The fascinating thing about this is that with these crystals, and even snowflakes on our glove in the winter, is that we are granted a glimpse into the world of the extremely small. We access, for a moment, with a little bit of patience and diligence, a world that cannot even be witnessed with the fanciest of our microscopes.To me, that is goddamn awesome. And a kickass metaphor too.
The process for creating bismuth crystals is simple. You melt the entire ingot in some sort of pot, then let it cool slowly. Slowly can mean just a few minutes or half an hour, whatever your tools allow for. For me and my kitchen lab, I was looking at a few minutes. As the bismuth cools, a small solid layer forms on top of a liquid below. The crystals begin growing from the bottom and the solid top acts to insulate the cooling liquid below. Leave that solid for a time and then, after the crystals have adequate time to sprout, break a hole in the superficial layer and then pour the remaining liquid into another container. The crystals will have formed on the bottom and to see them you only need to let it cool to room temperature and crack off the top. Bismuth is extremely brittle so be careful not to break your crystals but also know that you can just crack off the top with your hands. If the crystals are not up to par, melt down that same mass and try it again, adjusting the times and temperatures.
So now that I have gone through the basics of it, I’ll show you some of my creations. My crystals are nowhere near as extravagant as the lab grown ones but still incredible to watch form in my own kitchen.

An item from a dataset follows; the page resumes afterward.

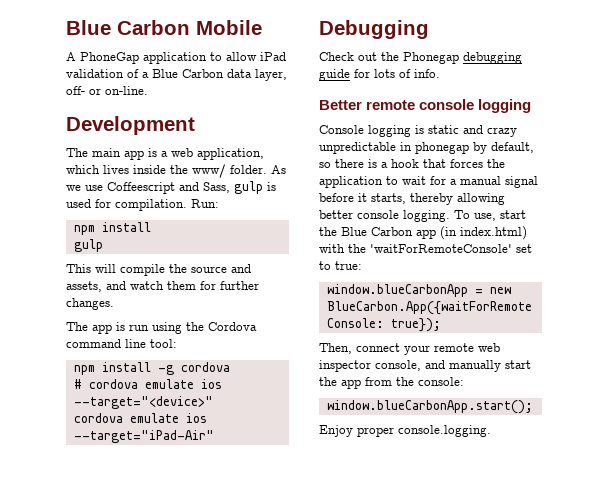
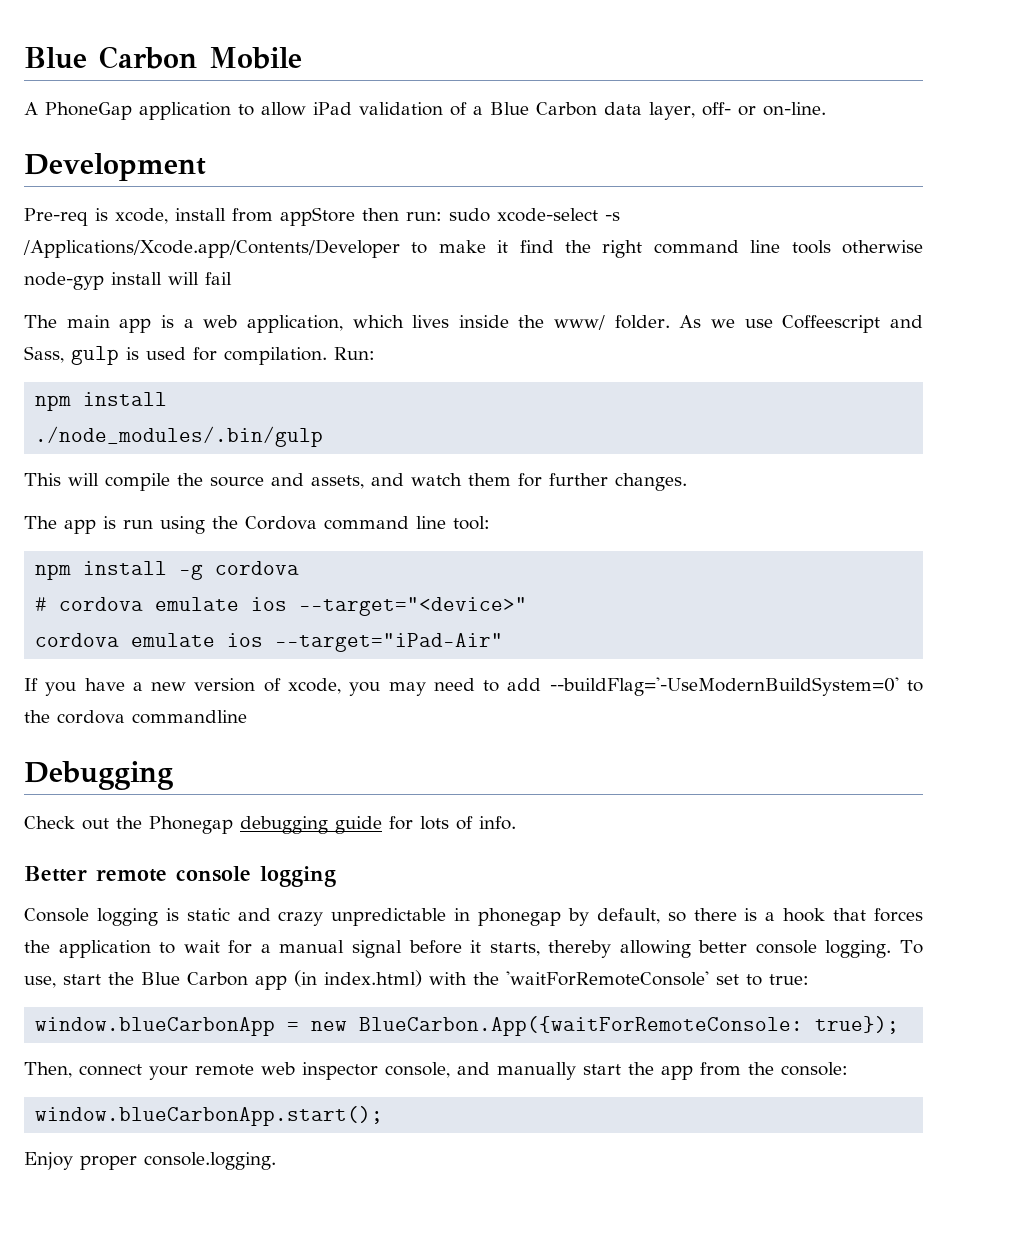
(195, 125) none -> [24,207,620,226] [23,239,923,258] [24,272,232,290] // Pre-req is xcode, install from appStore then run: sudo xcode-select -s /Applications/Xcode.app/Contents/Developer to make it find the right command line tools otherwise node-gyp install will fail
[73,239,103,252] gulp -> [35,426,324,447] ./node_modules/.bin/gulp
(214, 436) none -> [24,677,923,696] [24,710,247,724] // If you have a new version of xcode, you may need to add --buildFlag='-UseModernBuildSystem=0' to the cordova commandline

When I look at the lab grown crystals I feel like a goddamn moron for what I put together. So here’s a taste of what the professionals can do.
Some people use these crystals as jewelry but seeing as they are super fragile, I don’t recommend anything beyond sitting on a counter top to look at. I highly recommend buying an ingot online and seeing for yourself. It’s damn cool and fairly cheap. I bought a pound of it from a shop online, Rotometals. So whip out the camp stove, fashion yourself a crucible, and grow some beautiful crystals.
Hi all. I make Bismuth Crystsals for a living supplying wholesalers around the globe and find one day is never the same as the next. Temperature, humidity, air pressure, lighting,
vibration just to name a few. With plenty of practice and even more patience then beautiful crystals can be grown.
Good to know! Thanks for commenting.
More fragile than an adolescent girl?
Anyways, thanks for sharing
Yeah that was inappropriate. I edited it. Thanks for the comment.